Task prompt =
I need the lines below from the one with "-91,8 +91,8 @@" down to the one with "-420,7 +420,7 @@" reproduced exactly, both ends included, and nothing else.

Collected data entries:
..............................
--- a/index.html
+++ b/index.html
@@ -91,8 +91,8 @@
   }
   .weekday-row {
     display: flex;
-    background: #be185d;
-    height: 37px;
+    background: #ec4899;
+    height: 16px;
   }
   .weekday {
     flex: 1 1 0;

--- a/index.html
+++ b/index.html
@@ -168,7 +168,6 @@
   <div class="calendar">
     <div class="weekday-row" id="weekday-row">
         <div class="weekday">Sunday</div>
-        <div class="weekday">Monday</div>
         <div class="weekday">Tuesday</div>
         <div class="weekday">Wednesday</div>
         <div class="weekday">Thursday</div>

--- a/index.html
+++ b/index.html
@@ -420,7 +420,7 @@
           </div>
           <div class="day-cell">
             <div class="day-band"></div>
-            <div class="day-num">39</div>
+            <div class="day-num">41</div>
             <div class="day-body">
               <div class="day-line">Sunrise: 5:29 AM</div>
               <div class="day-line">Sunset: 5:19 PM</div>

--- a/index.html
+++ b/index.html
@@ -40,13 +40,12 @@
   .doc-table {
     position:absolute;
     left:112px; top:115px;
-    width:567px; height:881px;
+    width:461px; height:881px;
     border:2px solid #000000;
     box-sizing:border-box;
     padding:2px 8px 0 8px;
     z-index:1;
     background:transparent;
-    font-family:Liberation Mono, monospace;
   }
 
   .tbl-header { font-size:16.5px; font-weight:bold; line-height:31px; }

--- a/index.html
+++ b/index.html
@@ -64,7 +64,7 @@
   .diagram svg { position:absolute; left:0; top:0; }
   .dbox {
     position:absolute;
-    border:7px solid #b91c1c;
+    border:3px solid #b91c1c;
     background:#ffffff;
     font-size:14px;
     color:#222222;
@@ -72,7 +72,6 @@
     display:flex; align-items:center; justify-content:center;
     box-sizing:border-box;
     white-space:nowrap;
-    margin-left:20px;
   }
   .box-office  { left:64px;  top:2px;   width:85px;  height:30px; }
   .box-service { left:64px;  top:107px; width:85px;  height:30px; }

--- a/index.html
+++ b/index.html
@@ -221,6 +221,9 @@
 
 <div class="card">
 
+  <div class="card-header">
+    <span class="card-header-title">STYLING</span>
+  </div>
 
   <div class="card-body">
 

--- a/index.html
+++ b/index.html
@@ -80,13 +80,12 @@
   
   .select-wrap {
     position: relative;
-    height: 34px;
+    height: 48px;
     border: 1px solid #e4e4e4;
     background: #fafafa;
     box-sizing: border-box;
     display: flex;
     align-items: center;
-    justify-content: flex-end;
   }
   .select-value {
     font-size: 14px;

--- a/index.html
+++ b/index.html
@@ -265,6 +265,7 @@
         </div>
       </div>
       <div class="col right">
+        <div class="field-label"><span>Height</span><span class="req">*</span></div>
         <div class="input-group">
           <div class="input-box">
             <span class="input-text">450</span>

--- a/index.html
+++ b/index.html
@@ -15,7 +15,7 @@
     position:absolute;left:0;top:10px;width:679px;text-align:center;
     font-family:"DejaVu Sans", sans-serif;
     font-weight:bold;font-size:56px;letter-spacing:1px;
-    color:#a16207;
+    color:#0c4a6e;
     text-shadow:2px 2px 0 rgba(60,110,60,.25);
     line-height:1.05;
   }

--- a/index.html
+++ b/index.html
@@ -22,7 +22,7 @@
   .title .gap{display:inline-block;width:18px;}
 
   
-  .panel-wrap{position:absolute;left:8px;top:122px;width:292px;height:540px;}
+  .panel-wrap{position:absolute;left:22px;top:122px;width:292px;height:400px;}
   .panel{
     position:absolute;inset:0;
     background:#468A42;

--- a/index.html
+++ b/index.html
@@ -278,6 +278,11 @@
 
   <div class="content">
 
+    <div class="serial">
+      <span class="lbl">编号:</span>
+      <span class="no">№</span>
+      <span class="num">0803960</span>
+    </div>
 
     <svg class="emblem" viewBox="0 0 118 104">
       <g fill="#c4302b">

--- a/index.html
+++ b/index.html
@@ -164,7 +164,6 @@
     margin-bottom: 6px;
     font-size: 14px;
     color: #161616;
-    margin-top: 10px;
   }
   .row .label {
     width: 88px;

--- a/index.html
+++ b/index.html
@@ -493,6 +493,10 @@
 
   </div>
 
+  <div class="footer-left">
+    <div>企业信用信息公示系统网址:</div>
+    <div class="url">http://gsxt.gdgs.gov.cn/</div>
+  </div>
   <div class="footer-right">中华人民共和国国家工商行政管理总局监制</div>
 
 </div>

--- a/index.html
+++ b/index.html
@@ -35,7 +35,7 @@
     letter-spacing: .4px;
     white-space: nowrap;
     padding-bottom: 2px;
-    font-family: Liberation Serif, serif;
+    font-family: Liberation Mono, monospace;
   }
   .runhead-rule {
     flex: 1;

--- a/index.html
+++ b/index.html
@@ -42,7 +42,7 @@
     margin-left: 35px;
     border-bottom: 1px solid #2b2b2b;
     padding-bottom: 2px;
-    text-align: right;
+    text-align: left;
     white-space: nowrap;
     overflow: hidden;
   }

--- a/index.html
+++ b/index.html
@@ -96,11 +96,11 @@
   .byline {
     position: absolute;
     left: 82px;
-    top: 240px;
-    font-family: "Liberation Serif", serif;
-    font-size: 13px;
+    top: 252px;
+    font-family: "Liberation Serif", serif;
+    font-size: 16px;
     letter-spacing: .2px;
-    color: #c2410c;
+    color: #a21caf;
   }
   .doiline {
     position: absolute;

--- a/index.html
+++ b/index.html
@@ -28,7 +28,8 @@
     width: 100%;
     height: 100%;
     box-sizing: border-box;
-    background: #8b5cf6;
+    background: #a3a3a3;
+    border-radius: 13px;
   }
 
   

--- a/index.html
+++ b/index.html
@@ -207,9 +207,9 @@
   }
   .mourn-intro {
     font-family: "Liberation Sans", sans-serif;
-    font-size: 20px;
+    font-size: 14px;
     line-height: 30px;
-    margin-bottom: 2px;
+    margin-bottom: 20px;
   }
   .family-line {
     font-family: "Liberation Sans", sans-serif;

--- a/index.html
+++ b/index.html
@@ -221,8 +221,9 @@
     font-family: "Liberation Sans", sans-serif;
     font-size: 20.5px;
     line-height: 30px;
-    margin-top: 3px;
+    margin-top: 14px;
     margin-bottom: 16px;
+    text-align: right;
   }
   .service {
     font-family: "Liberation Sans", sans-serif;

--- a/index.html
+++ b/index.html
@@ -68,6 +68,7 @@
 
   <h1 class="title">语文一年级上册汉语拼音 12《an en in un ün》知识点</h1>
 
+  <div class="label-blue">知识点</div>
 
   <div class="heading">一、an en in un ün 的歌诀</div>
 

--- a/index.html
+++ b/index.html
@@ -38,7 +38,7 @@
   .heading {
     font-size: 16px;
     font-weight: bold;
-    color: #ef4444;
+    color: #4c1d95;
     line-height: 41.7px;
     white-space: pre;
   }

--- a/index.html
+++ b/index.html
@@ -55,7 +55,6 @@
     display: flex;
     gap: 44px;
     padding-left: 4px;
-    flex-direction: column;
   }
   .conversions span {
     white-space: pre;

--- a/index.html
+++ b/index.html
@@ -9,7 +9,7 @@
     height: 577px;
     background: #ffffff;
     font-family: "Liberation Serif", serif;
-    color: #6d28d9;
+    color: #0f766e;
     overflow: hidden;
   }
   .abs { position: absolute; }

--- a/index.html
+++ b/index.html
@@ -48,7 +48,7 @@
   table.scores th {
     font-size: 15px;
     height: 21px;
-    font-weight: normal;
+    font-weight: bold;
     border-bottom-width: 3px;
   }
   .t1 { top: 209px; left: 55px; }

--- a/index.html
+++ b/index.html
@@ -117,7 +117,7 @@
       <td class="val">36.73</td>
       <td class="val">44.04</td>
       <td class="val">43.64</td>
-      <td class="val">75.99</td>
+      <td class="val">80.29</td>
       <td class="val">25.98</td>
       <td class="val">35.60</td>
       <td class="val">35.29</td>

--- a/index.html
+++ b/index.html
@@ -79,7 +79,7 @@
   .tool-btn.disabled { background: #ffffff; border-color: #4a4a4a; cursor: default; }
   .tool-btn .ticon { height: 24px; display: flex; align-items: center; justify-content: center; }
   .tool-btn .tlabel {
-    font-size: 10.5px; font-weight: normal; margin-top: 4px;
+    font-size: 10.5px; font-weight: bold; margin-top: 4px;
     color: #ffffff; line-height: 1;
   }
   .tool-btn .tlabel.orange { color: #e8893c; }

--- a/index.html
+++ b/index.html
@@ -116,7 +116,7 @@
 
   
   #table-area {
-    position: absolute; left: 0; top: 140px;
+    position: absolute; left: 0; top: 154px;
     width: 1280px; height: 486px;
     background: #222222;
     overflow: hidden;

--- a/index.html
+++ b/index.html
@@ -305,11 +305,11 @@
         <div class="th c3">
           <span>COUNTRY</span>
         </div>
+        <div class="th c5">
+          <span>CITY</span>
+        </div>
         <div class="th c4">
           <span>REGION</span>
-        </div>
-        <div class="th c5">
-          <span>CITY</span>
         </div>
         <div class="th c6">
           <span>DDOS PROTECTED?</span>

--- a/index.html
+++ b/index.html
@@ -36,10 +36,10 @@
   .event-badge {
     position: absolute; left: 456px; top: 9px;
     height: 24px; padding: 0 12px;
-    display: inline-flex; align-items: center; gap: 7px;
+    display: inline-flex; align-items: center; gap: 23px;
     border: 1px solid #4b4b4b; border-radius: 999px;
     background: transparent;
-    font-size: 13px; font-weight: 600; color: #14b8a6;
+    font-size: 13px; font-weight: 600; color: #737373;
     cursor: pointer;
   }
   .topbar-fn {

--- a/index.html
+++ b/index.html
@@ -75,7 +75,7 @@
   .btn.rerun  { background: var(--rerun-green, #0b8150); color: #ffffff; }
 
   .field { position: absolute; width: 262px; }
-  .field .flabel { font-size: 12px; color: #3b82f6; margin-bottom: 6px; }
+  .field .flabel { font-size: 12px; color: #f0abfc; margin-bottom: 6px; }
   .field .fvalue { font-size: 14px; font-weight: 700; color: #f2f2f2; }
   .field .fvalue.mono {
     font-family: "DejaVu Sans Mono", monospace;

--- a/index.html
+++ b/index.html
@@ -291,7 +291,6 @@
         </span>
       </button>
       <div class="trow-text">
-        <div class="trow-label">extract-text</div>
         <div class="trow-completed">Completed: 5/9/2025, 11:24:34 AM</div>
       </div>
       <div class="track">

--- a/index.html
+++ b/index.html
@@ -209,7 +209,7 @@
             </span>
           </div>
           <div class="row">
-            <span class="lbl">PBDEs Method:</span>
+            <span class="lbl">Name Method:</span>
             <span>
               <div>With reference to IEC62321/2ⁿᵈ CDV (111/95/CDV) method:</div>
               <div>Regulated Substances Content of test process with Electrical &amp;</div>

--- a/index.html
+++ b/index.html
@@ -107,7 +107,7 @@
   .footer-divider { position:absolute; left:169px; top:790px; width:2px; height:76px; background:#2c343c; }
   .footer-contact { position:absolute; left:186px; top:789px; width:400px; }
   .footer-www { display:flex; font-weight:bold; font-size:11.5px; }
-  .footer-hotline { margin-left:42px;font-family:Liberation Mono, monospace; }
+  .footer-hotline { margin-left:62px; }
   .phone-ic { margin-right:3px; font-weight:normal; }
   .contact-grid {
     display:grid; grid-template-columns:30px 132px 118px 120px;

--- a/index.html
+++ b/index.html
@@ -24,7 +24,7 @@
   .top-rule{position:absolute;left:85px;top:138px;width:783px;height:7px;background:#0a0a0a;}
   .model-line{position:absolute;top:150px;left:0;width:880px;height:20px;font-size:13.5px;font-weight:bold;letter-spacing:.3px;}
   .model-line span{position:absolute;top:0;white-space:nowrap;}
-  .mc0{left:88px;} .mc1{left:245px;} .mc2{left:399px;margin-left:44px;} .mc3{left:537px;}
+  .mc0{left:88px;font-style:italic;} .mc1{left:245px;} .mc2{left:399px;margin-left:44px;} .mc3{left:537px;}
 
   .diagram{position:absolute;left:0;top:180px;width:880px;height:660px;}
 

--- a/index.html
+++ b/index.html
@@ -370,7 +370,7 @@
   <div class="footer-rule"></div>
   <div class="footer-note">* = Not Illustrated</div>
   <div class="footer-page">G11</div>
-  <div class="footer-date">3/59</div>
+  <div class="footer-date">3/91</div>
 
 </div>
..............................
Response for this exercise =
@@ -91,8 +91,8 @@
   }
   .weekday-row {
     display: flex;
-    background: #be185d;
-    height: 37px;
+    background: #ec4899;
+    height: 16px;
   }
   .weekday {
     flex: 1 1 0;

--- a/index.html
+++ b/index.html
@@ -168,7 +168,6 @@
   <div class="calendar">
     <div class="weekday-row" id="weekday-row">
         <div class="weekday">Sunday</div>
-        <div class="weekday">Monday</div>
         <div class="weekday">Tuesday</div>
         <div class="weekday">Wednesday</div>
         <div class="weekday">Thursday</div>

--- a/index.html
+++ b/index.html
@@ -420,7 +420,7 @@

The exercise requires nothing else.